Heavy Plyos

The last two nights I was in the garage until after 10pm to finish reorganizing the gym and I’m mostly done with the Gympac. Need to tweak a few things. I was off work today and walked 18 holes of golf in the morning. Worked out at 4pm.

Warm-up

  • 5:00 BikeErg (2,400m)
  • 80′ Lateral Monster Walks
  • 80′ Monster Walks
  • 10 Plyo Lunges
  • 10 Air Squats
  • 10 Plyo Lunges (35# DBs)

Leg Burn

5 Rounds (I Go, You Go)

  • 10 Weighted Plyo Lunges (50# DBs)
  • 10 Squat Jumps
  • 10 Air Squats

Why not try some heavy plyos? 🙂 Brandi used 15 pound dumbbells and we finished in 6:34. Legs really started to feel it in the third round, which I predicted. The air squats were surprising difficult after the other 20 reps. Really good leg burn.

Midline

4 Sets

  • 24 Russian Twists (5# ankle weights)
  • 12 Leg Lifts (5# ankle weights)
  • 12 Seated Leg Tucks (5# ankle weights)

This turned out well and I felt good.

Conditioning

30:00 AMRAP w/ Partner

  • 40 Single Arm DB Hang C&J (50/35#)
  • 20 Burpee Box Get Overs (48/38”)
  • 200m Suitcase Carry (70/50#)
  • 40 Ring Dips
  • 20/12 cal BikeErg

I went first and we split most things right down the middle. For two rounds I switched hands every five reps on the C&J, I went 10-10 in the third round, and I went 5-5 again at the end. We made quick work of changing the box height after my ten reps. I alternated hands every 25 meters on my 100 meter walk. We did swap every 10 reps for the rings dips because 20 would have sucked. I went 5-5 on most on my turns. Then the Bike was just 20 cals for me and 12 for Brandi. We finished 3+10.

Back is Starting to Feel Better

No golf yesterday because of my back. Gave me time to get some painting done, mow the lawn, and work on the Gympac squeezed in around work. Worked out at 4pm today.
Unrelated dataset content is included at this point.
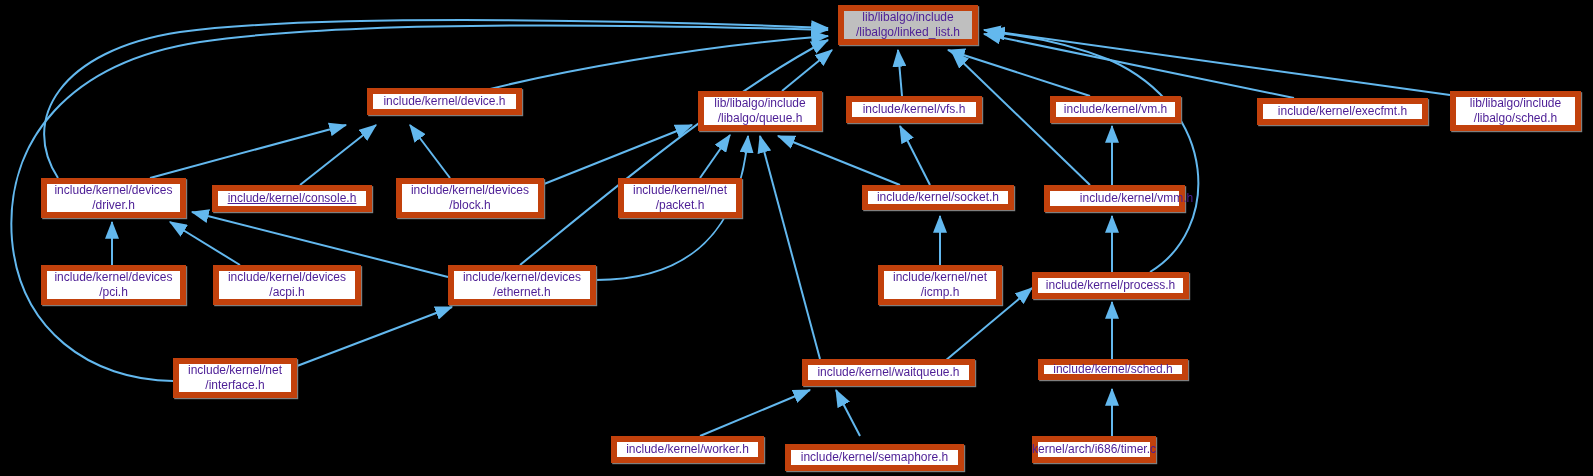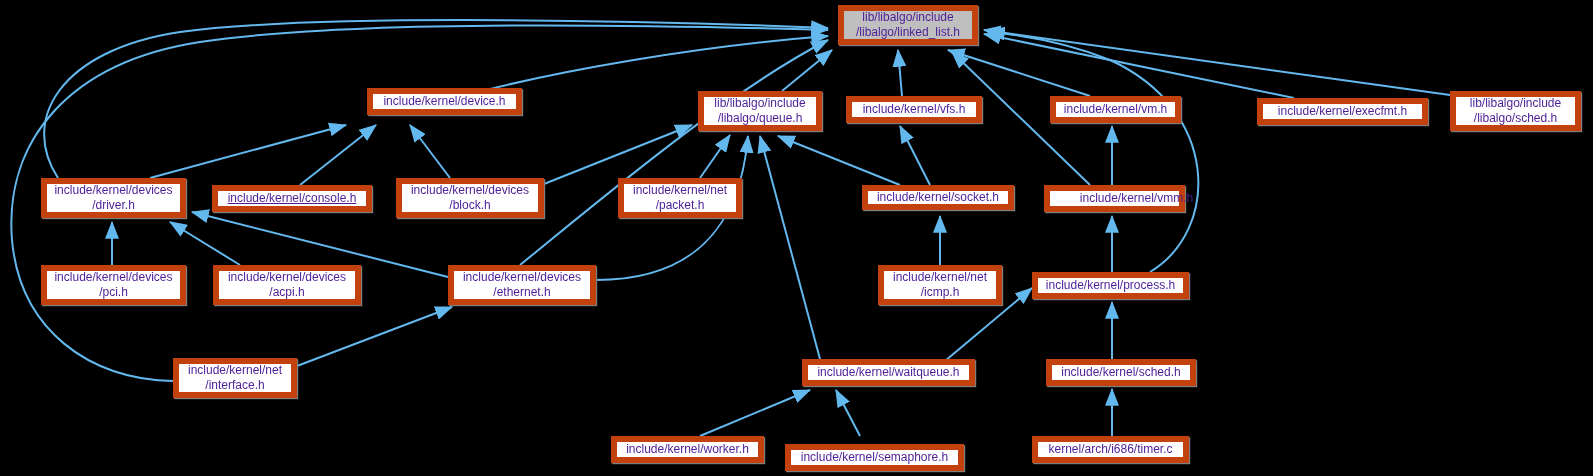"include/kernel/sched.h" div.node { height: 27px -> 21px; margin-left: 8px -> none }
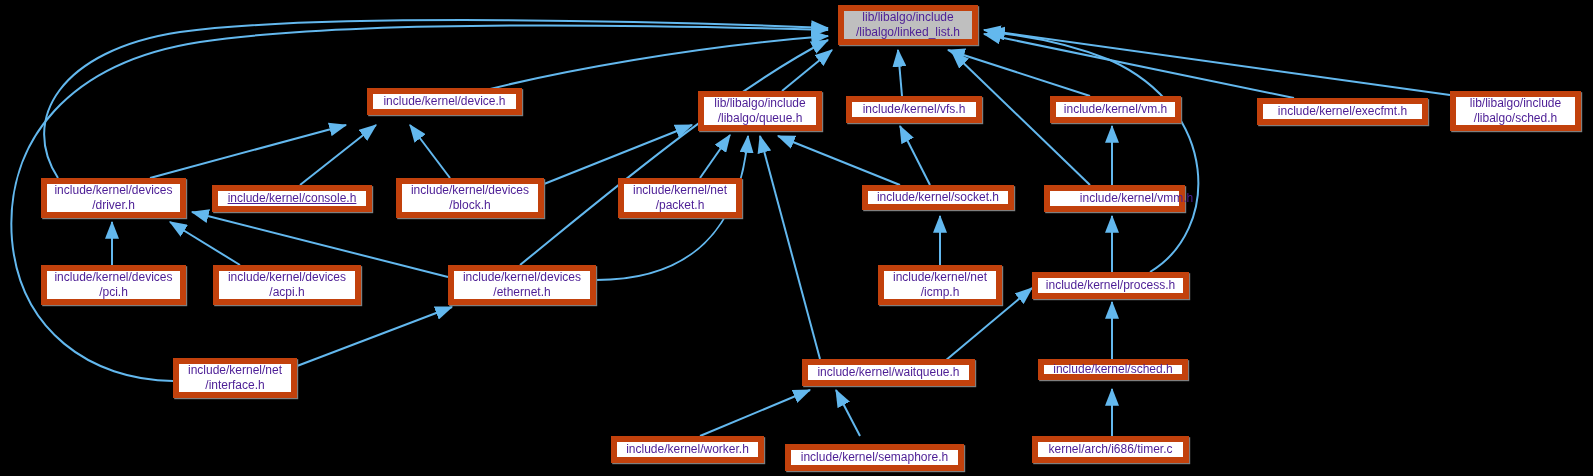"kernel/arch/i686/timer.c" div.node { width: 157px -> 124px }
I’m moving around a lot better today and the dog bite is healing well.

Warm-up

  • 6:00 BikeErg (2,784m)
  • 80’ Lateral Monster Walks
  • 80’ Monster Walks

Arms

3 Sets

  • 12 Zottman Curls (25# DBs)

3 Sets

  • 12 Barbell Curls (65#)

3 Sets

  • 12 Incline Hammer Curls (30# DBs)

3 Sets

  • 12 Tricep Push (Pull?) Downs (reverse grip, 50#)

Used the short spinny handled bar that came with the Gympac.

3 Sets

  • 12 Tricep Push Downs (rope, 50#)

3 Sets

  • 12 Combo Shoulder Raises (In and out, 15# DBs)

Held the dumbbell with the head pointing to the sky.

3 Sets

  • 10 Upright Rows (30-35-40# DBs)

Conditioning

15:00 AMRAP

  • 200m Run
  • 12 Push-up + knee tuck
  • 12 Seated Leg Tucks
  • 12 Hollow Rocks

Brandi had the idea to change our plan and do abs with running instead of a different workout i had planned. This really got me because I knew I had to push the runs. The nice thing is that I was able to, which historically is not me. I started out a little under two minutes per round and was slowing down. Then I got around the 7:00 mark and really wanted to get seven rounds and finish the run, so I had to make up some ground. Proud of myself for being able to pick up the pace even more on both the runs and the core work. Finished 7+204.